はじめてベンケーの肌が綺麗だという事に気付いたのだが、男がそういう事に気付かないのはどの世界でも一緒のようである。
「まぁ、カイコ族の特徴でごわす」
「ちょっと羨ましいわね」
話しは脱線しつつも、その日はクエストで稼ぎつつ、精霊を探す事になったのだが…
「ラーク。アンを連れていかない?」
「ふむ。間諜の疑いを見極めるのでござるな?」
「そうだな。ちょうどいい機会だな」
会議室で解散した後、ラーク、マルボ、ムサシで話しをしていた。
テプラン王国に向かう海路にて、助けた奴隷の中にいたアン。
特殊な《占い師》というジョブや、タイミング的に悪神達のスパイではないかと注視している。
さらに魔神ドゥルジの発言。
君達の仲間の中にスパイがいるという一言。
混乱させる為の可能性もある。
何しろ《不義・虚偽と不浄の魔神ドゥルジ》
何が本当で何が嘘なのか。
だが、スパイがいると仮定するならば最も怪しいのがアンなのである。
占い師という特殊なジョブの為、アンはトニック王子の直属の配下として働いている。
次期国王となるトニック王子であるが、ピアニスの親でもあるためアンを連れ出す相談は可能であるが、トニック王子は少しお人好しというか甘いところがあるのでスパイを疑い無理矢理同行を認めさせられるかは微妙なのだ。
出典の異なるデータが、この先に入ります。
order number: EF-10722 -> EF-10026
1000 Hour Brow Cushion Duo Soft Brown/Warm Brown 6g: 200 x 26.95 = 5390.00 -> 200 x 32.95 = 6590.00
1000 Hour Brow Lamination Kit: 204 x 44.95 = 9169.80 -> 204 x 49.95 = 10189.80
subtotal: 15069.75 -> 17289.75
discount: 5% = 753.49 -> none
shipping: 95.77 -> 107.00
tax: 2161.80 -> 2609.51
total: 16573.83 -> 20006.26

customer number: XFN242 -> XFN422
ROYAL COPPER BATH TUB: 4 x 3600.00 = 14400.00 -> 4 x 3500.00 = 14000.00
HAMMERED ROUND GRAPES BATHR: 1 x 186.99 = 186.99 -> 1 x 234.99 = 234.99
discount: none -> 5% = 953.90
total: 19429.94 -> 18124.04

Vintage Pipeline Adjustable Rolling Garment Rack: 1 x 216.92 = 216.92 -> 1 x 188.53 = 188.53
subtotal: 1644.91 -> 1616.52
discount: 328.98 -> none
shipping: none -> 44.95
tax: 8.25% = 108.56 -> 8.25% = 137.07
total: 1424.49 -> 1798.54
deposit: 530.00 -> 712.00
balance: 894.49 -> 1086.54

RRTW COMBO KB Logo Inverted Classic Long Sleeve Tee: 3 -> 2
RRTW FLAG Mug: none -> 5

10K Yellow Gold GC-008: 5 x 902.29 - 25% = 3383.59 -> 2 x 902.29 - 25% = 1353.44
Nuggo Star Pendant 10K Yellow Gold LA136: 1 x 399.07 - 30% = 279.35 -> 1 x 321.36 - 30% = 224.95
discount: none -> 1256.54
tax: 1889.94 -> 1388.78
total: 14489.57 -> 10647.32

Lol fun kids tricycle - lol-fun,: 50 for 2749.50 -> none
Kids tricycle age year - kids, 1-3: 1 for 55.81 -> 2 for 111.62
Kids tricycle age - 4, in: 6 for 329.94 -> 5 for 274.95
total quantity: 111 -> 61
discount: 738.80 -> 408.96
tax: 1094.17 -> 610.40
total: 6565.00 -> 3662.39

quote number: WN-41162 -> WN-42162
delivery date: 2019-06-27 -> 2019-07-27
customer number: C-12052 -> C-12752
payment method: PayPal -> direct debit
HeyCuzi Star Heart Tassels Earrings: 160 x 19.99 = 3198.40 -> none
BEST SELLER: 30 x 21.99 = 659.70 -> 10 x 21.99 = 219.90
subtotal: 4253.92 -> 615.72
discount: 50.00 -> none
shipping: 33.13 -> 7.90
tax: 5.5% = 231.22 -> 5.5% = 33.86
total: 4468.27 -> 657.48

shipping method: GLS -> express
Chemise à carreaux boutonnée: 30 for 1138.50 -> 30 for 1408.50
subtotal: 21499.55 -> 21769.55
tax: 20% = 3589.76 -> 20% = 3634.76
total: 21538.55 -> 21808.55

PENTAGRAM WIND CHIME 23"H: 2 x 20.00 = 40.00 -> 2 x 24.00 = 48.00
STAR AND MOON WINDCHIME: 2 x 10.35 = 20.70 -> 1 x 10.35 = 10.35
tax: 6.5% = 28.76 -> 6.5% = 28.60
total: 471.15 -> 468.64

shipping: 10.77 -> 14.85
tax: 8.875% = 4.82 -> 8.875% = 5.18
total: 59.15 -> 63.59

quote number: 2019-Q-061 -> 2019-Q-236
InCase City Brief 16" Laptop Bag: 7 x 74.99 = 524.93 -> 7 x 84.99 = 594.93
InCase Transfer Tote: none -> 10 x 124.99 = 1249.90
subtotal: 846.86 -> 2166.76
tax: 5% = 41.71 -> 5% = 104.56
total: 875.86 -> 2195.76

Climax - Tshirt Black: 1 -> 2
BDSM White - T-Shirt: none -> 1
「取り敢えず冒険者ギルドでクエスト探しながら考えるか…」
「え?クエストの目処立ててないのに会議したの?」
「……」
ラークを弄る時の突っ込みは鋭いマルボである。
◆◆◆◆
「手頃なクエスト無いなぁ…」
「無計画だなぁ、ラークは…」
「マルボ殿、ラーク殿は忙しいのでござる。仕方ないのでござるよ」
「えー。どう見ても僕の方が忙しいよ。飛行機開発、攻防戦に向けて兵器開発や通信機開発までしてるんだから」
ぐうの音も出ないラーク。
「ハンターギルドの方を見るのはどうでごさる?ベルモートがいるのだからハンタークエストも受けれるでござるよ」
「あ!そうだったな!よし、行ってみよう」
ラーク、マルボ、ムサシの3人は隣接しているハンターギルド支部へ移動した。